A Sunday Times columnist recently blamed the BBC's women presenters for their unequal pay and embraced the racist trope that Jews secure higher wages due to their money-grubbing ways. Ironically, Kevin Myers criticises the work of women journalists in a column where he rants and raves, foregoes research, makes baseless claims and attacks straw men.
It's worth highlighting Myers' most outrageous comments to set the context for his more insidious falsehoods. He mulls whether male presenters are paid more because they're "more charismatic performers", "work harder" and are "more driven" than their woman colleagues, and decides he's probably right. He speculates HR departments "would probably tell you that men usually work harder, get sick less frequently and seldom get pregnant". And he adds that "men tend to be more ambitious: they have that greyback testosterone-powered, hierarchy-climbing id".
Unsatisfied with baseless, sweeping claims about women's inferiority to men, Myers veers into racism. After admitting he's never watched Claudia Winkleman or Vanessa Feltz on TV, he attributes their large salaries to their Jewish heritage. Jews, he notes, "are not generally noted for their insistence on selling their talent for the lowest possible price."
Those frank, bigoted comments have hogged the headlines, but Myers makes other claims that crumble under scrutiny. He repeatedly attempts to ridicule and dismiss women's calls for equality by conflating a gender pay gap with an occupational pay gap. "Naturally, the female presenters demanding 'equality' with the top-paid men are not demanding the same for the Jamaican waitress in the canteen," he writes. Unable to craft a genuine argument, he paints them as hypocrites for wanting to be paid as much as their male colleagues, but not demanding the same for "canteen, camera and cleaning staff". He turns to the same fallacy to attack women columnists calling for equal pay; they "earn more for their columns than a cleaning lady or checkout girl will ever do in a week."
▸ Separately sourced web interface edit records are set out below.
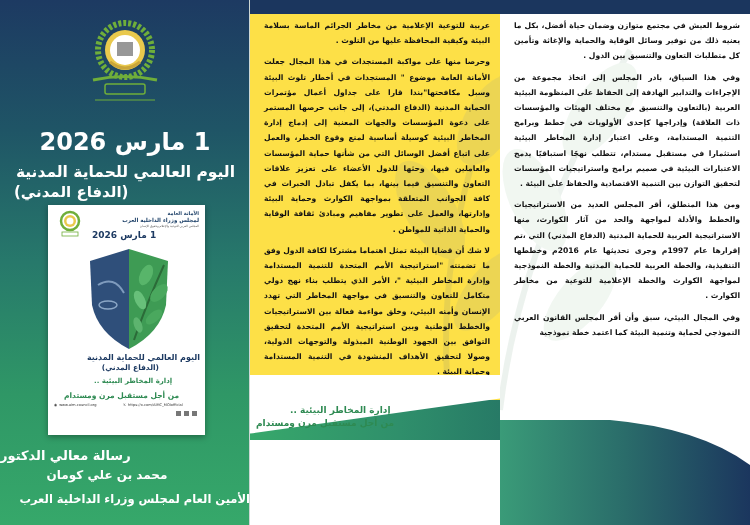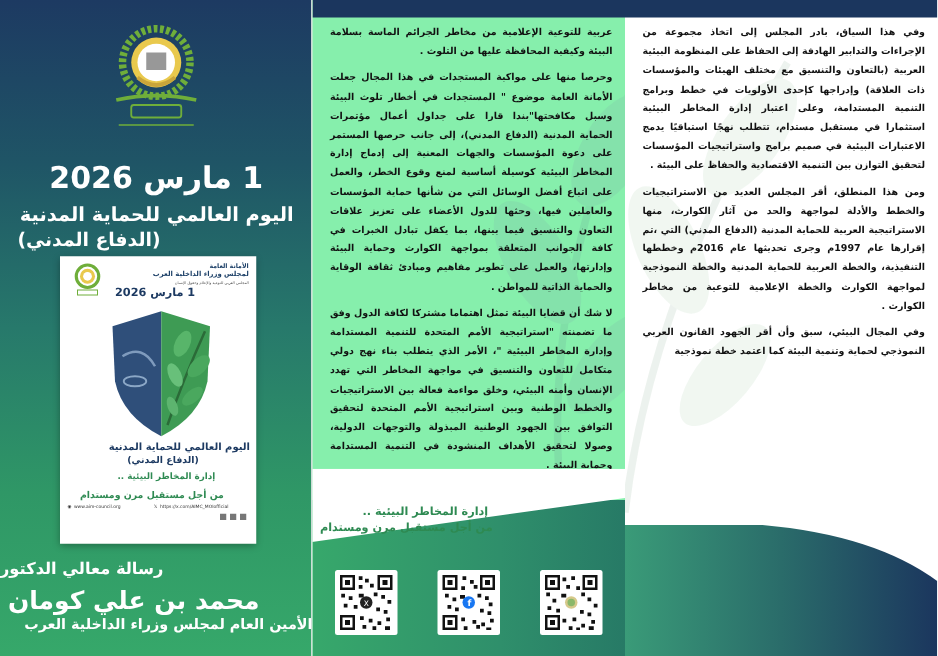--- a/index.html
+++ b/index.html
@@ -26,25 +26,25 @@
   .bk-t1{position:absolute;right:5px;top:148px;font-size:8px;font-weight:bold;color:#1d3a62;direction:rtl;text-align:right;width:150px}
   .bk-t2{position:absolute;right:46px;top:158px;font-size:7.5px;font-weight:bold;color:#1d3a62;direction:rtl}
   .bk-t3{position:absolute;left:46px;top:172px;font-size:7px;font-weight:bold;color:#2e8a52;direction:rtl}
   .bk-t4{position:absolute;left:16px;top:186px;font-size:7.5px;font-weight:bold;color:#2e8a52;direction:rtl}
   .bk-web{position:absolute;left:6px;top:198px;font-size:3.6px;color:#333;display:flex;align-items:center;gap:2px}
   .bk-x{position:absolute;left:75px;top:198px;font-size:3.6px;color:#333;display:flex;align-items:center;gap:2px}
   .bk-qrs{position:absolute;right:8px;top:206px;display:flex;gap:3px}
   .bk-qrs span{width:5px;height:5px;background:#777;display:block}
 
   .msg1{position:absolute;left:0;width:250px;top:448px;text-align:left;color:#fff;font-size:13px;font-weight:bold;direction:rtl}
-  .msg2{position:absolute;left:0;width:214px;top:468px;text-align:center;color:#fff;font-size:20px;font-weight:bold;direction:rtl}
+  .msg2{position:absolute;left:0;width:214px;top:468px;text-align:center;color:#fff;font-size:12px;font-weight:bold;direction:rtl}
   .msg3{position:absolute;left:0;width:250px;top:492px;text-align:right;color:#fff;font-size:11.5px;font-weight:bold;direction:rtl}
 
   
-  .middle{position:relative;width:250px;height:525px;background:#86efac;overflow:hidden}
+  .middle{position:relative;width:250px;height:440px;background:#fde047;overflow:hidden}
   .mid-topbar{position:absolute;left:0;top:0;width:250px;height:14px;background:#1b365e}
   .mid-bg-leaf{position:absolute;left:120px;top:40px;width:160px;height:380px;opacity:.12}
   .mid-text{position:absolute;left:14px;top:18px;width:226px;direction:rtl;text-align:justify;font-family:"DejaVu Sans",sans-serif;font-size:7.6px;line-height:15.2px;color:#111;font-weight:bold}
   .mid-text p{margin-bottom:6px}
   .mid-bottom{position:absolute;left:0;top:400px;width:250px;height:125px;
     background:linear-gradient(90deg,#37a86b 0%,#2f8f6b 60%,#277a66 100%)}
   .mid-wave{position:absolute;left:-10px;top:375px;width:270px;height:60px}
   .slogan1{position:absolute;left:40px;top:405px;font-size:9px;font-weight:bold;color:#2e8a52;direction:rtl}
   .slogan2{position:absolute;left:6px;top:418px;font-size:9px;font-weight:bold;color:#2e8a52;direction:rtl}
   .qr{position:absolute;top:456px;width:50px;height:52px;background:#fff;padding:3px;border-radius:2px}
@@ -200,23 +200,24 @@
 
   <div class="right">
     <div class="r-topbar"></div>
     <svg class="r-bg-leaf" viewBox="0 0 170 380">
       <path d="M20 370 Q40 200 150 10" stroke="#6c9a78" stroke-width="6" fill="none"></path>
       <ellipse cx="120" cy="70" rx="25" ry="55" fill="#8fbf96" transform="rotate(35 120 70)"></ellipse>
       <ellipse cx="55" cy="160" rx="25" ry="55" fill="#8fbf96" transform="rotate(-25 55 160)"></ellipse>
       <ellipse cx="100" cy="260" rx="22" ry="50" fill="#8fbf96" transform="rotate(40 100 260)"></ellipse>
     </svg>
     <div class="r-text">
+      <p>شروط العيش في مجتمع متوازن وضمان حياة أفضل، بكل ما يعنيه ذلك من توفير وسائل الوقاية والحماية والإغاثة وتأمين كل متطلبات التعاون والتنسيق بين الدول .</p>
       <p>وفي هذا السياق، بادر المجلس إلى اتخاذ مجموعة من الإجراءات والتدابير الهادفة إلى الحفاظ على المنظومة البيئية العربية (بالتعاون والتنسيق مع مختلف الهيئات والمؤسسات ذات العلاقة) وإدراجها كإحدى الأولويات في خطط وبرامج التنمية المستدامة، وعلى اعتبار إدارة المخاطر البيئية استثمارا في مستقبل مستدام، تتطلب نهجًا استباقيًا يدمج الاعتبارات البيئية في صميم برامج واستراتيجيات المؤسسات لتحقيق التوازن بين التنمية الاقتصادية والحفاظ على البيئة .</p>
       <p>ومن هذا المنطلق، أقر المجلس العديد من الاستراتيجيات والخطط والأدلة لمواجهة والحد من آثار الكوارث، منها الاستراتيجية العربية للحماية المدنية (الدفاع المدني) التي ،تم إقرارها عام 1997م وجرى تحديثها عام 2016م وخططها التنفيذية، والخطة العربية للحماية المدنية والخطة النموذجية لمواجهة الكوارث والخطة الإعلامية للتوعية من مخاطر الكوارث .</p>
-      <p>وفي المجال البيئي، سبق وأن أقر الجهود القانون العربي النموذجي لحماية وتنمية البيئة كما اعتمد خطة نموذجية</p>
+      <p>وفي المجال البيئي، سبق وأن أقر المجلس القانون العربي النموذجي لحماية وتنمية البيئة كما اعتمد خطة نموذجية</p>
     </div>
     <svg class="r-bottom" viewBox="0 0 250 115" preserveAspectRatio="none">
       <defs>
         <linearGradient id="rg" x1="0" y1="0" x2="1" y2="0">
           <stop offset="0" stop-color="#3a9b78"></stop>
           <stop offset="0.5" stop-color="#2a6c6a"></stop>
           <stop offset="1" stop-color="#1b365e"></stop>
         </linearGradient>
       </defs>
       <path d="M0 10 L110 10 Q200 18 250 55 L250 115 L0 115 Z" fill="url(#rg)"></path>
Myers continually falls headfirst into hypocrisy and farce. He mocks women commentators for writing "angrily - the only mood many of them know", in a column that rails against "PC (political correctness) traitors", "depraved and self-regarding metropolitan elites" and the "preposterously large salaries" of BBC stars. He argues men receive higher pay because they're more aggressive and ambitious, but criticises women for demanding fairer wages. And immediately after arguing women shouldn't expect special favours, he points out the dearth of women mathematicians, billionaires and chess grandmasters. Rather than contemplating whether sexism in education, the workplace and society might be holding women back, he blames their lack of "singular drive, ruthless logic and instant, arctic-cold arithmetic". Myers concludes by explaining the high salary of one woman radio host: her agent must have been a man, or acted like one.
It's gobsmacking that a sexist, racist, thoughtless rant - the stuff of right-wing forums - was given the green light. The Sunday Times has removed Myers' column from its website, apologised for publishing it, fired Myers and launched a review of its editing process. Media outlets play a vital role in promoting Informed debate and commentary; they shouldn't be pushing ignorant beliefs and bigotry into the public discourse.